Paper 2021/397

SSProve: A Foundational Framework for Modular Cryptographic Proofs in Coq

Carmine Abate and Philipp G. Haselwarter and Exequiel Rivas and Antoine Van Muylder and Théo Winterhalter and Nikolaj Sidorenco and Catalin Hritcu and Kenji Maillard and Bas Spitters

Abstract

State-separating proofs (SSP) is a recent methodology for structuring game-based cryptographic proofs in a modular way. While very promising, this methodology was previously not fully formalized and came with little tool support. We address this by introducing SSProve, the first general verification framework for machine-checked state-separating proofs.

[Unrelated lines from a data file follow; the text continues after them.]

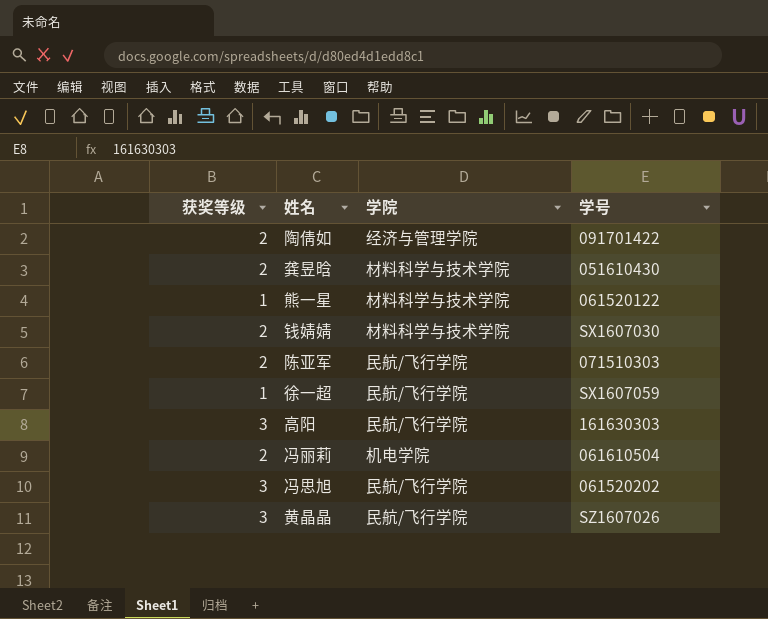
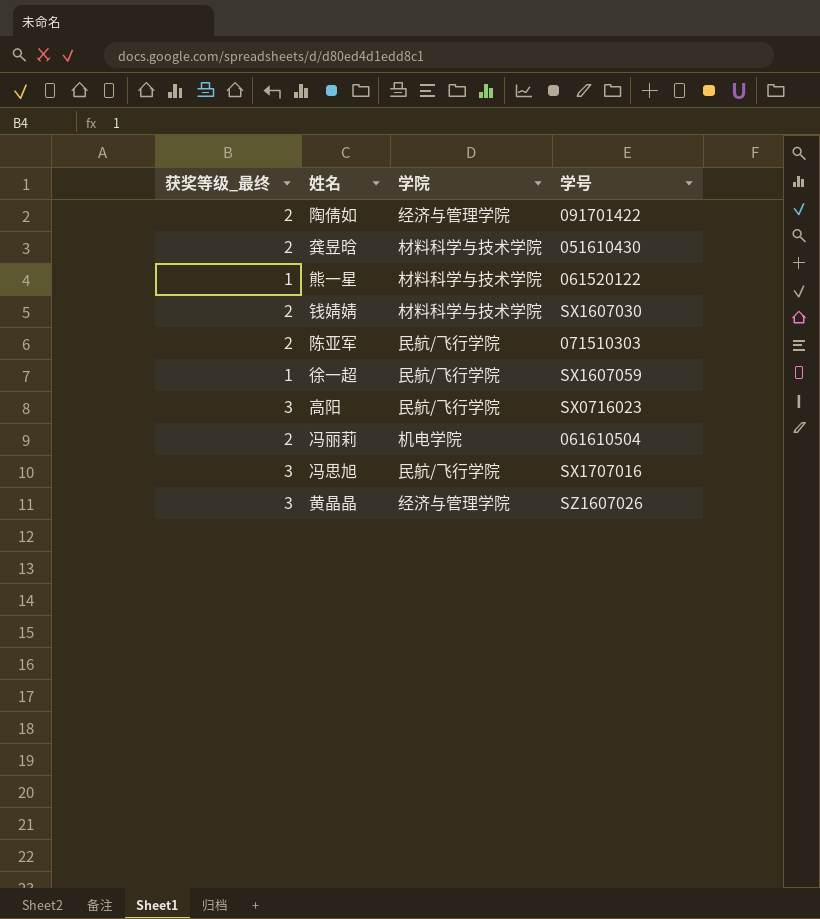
column name: 获奖等级 -> 获奖等级_最终
高阳 | 学号: 161630303 -> SX0716023
冯思旭 | 学号: 061520202 -> SX1707016
黄晶晶 | 学院: 民航/飞行学院 -> 经济与管理学院

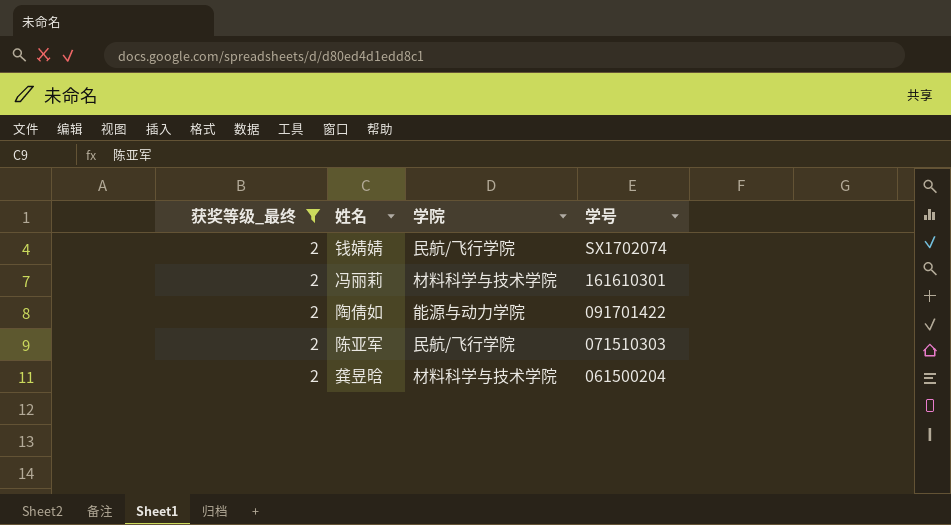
filter: none -> 获奖等级_最终 = 2
row order: none -> 学号 descending
钱婧婧 | 学院: 材料科学与技术学院 -> 民航/飞行学院
钱婧婧 | 学号: SX1607030 -> SX1702074
冯丽莉 | 学院: 机电学院 -> 材料科学与技术学院
冯丽莉 | 学号: 061610504 -> 161610301
陶倩如 | 学院: 经济与管理学院 -> 能源与动力学院
龚昱晗 | 学号: 051610430 -> 061500204

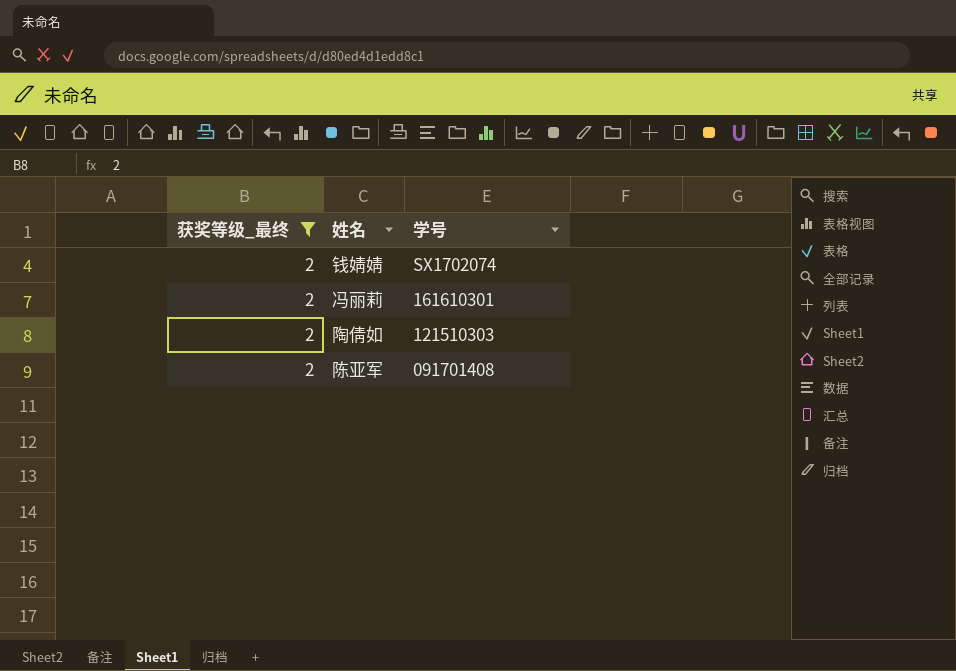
column 学院 | position: 3 -> none
row 龚昱晗: 2 | 材料科学与技术学院 | 061500204 -> none
陶倩如 | 学号: 091701422 -> 121510303
陈亚军 | 学号: 071510303 -> 091701408

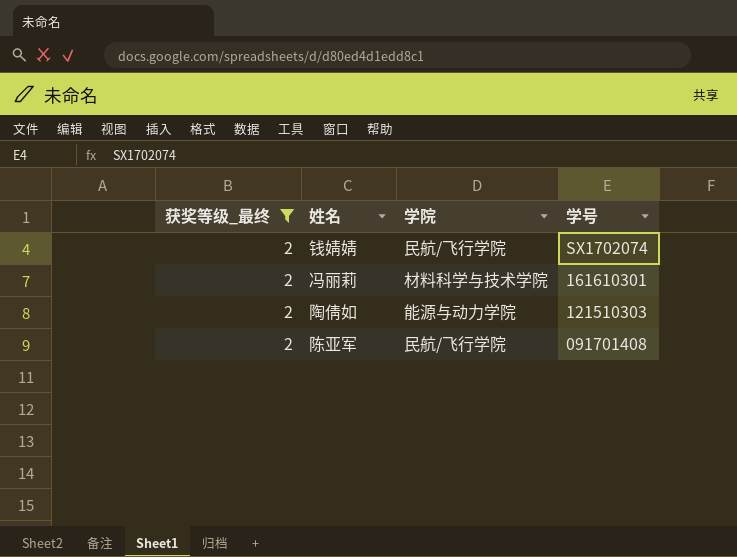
column 学院 | position: none -> 3

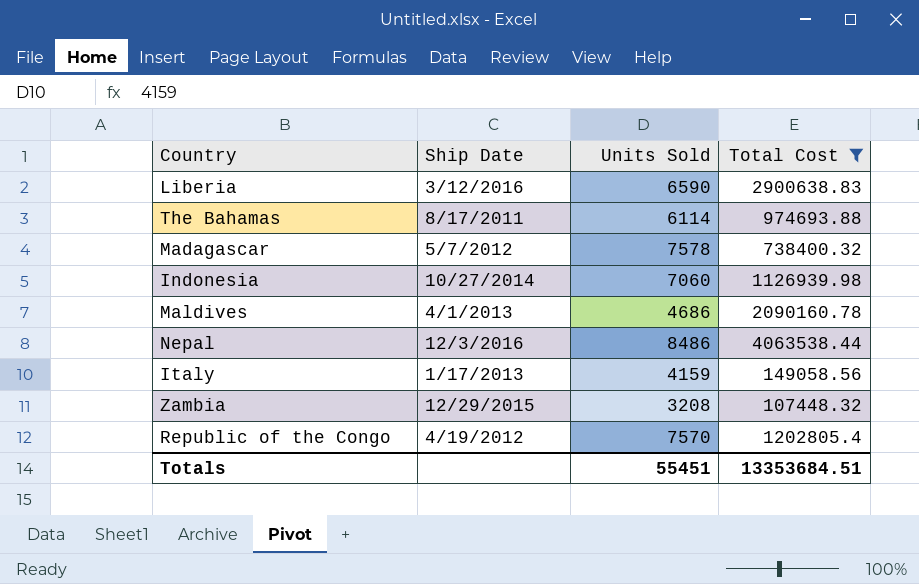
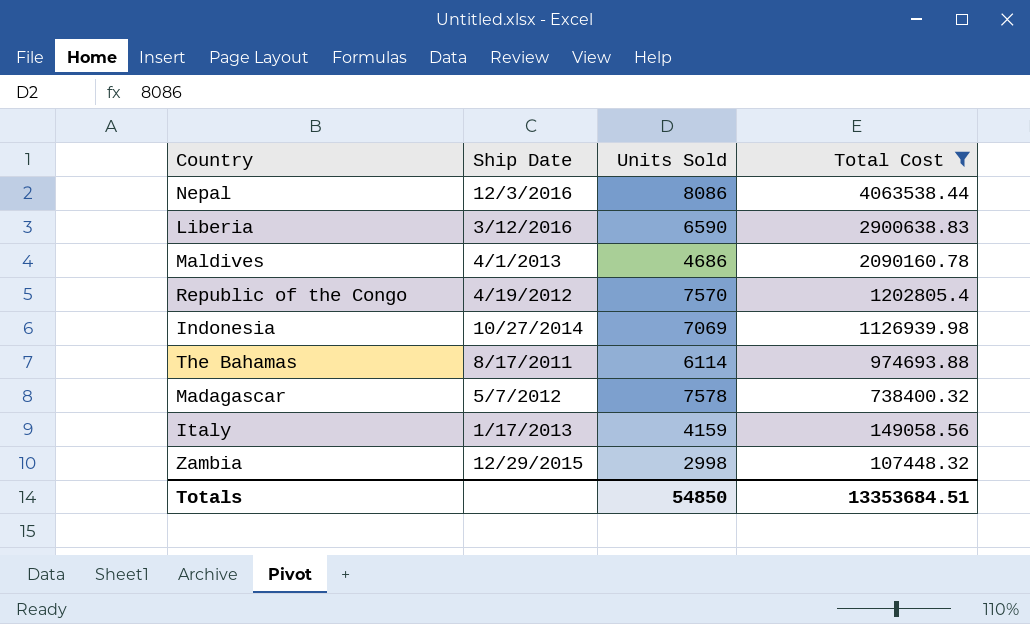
row order: none -> Total Cost descending
Nepal | Units Sold: 8486 -> 8086
Indonesia | Units Sold: 7060 -> 7069
Zambia | Units Sold: 3208 -> 2998
Totals | Units Sold: 55451 -> 54850

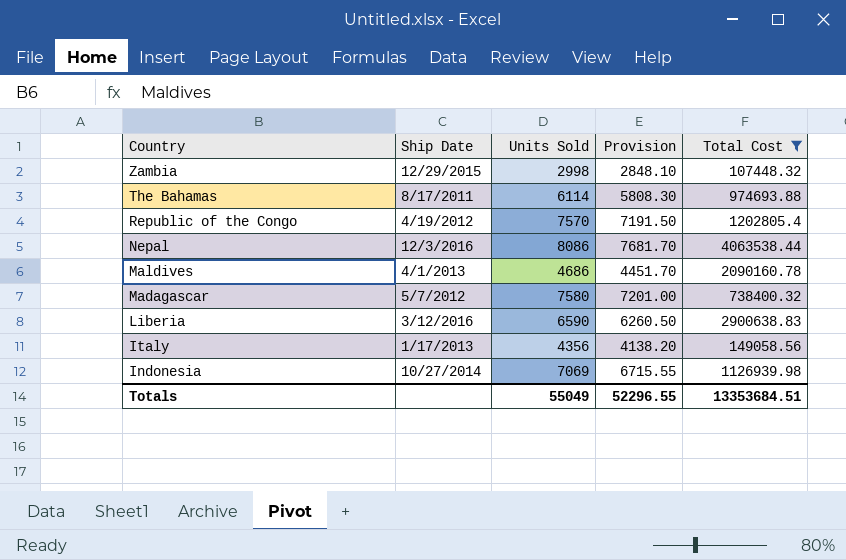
row order: Total Cost descending -> Country descending
column Provision | formula: none -> [Units Sold] * 0.95
Madagascar | Units Sold: 7578 -> 7580
Italy | Units Sold: 4159 -> 4356
Totals | Units Sold: 54850 -> 55049

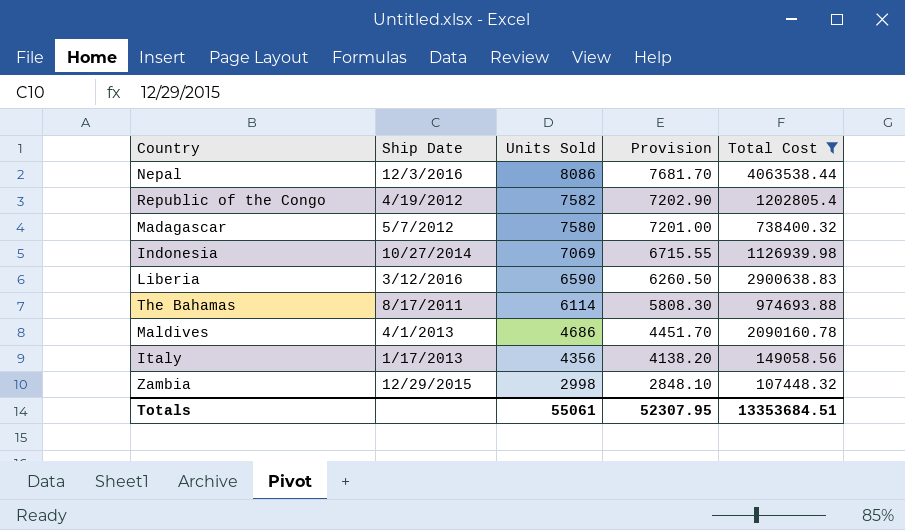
row order: Country descending -> Units Sold descending
Republic of the Congo | Units Sold: 7570 -> 7582
Republic of the Congo | Provision: 7191.50 -> 7202.90
Totals | Units Sold: 55049 -> 55061
Totals | Provision: 52296.55 -> 52307.95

SSProve combines high-level modular proofs about composed protocols, as proposed in SSP, with a probabilistic relational program logic for formalizing the lower-level details, which together enable constructing fully machine-checked cryptographic proofs in the Coq proof assistant. Moreover, SSProve is itself formalized in Coq, including the algebraic laws of SSP, the soundness of the program logic, and the connection between these two verification styles. To illustrate the formal SSP methodology we prove security of ElGamal and PRF-based encryption. We also validate the SSProve approach by conducting two extended case studies. First, we formalize a security proof of the KEM-DEM public key encryption scheme. Second, we formalize security of the sigma-protocol zero-knowledge construction and the associated construction of commitment schemes. We then instantiate the proof and give concrete security bounds for Schnorr's protocol.

Note: This version is an improved and longer version of the CSF 2021 publication. Its main additions are the KEM-DEM and Sigma-protocols case studies.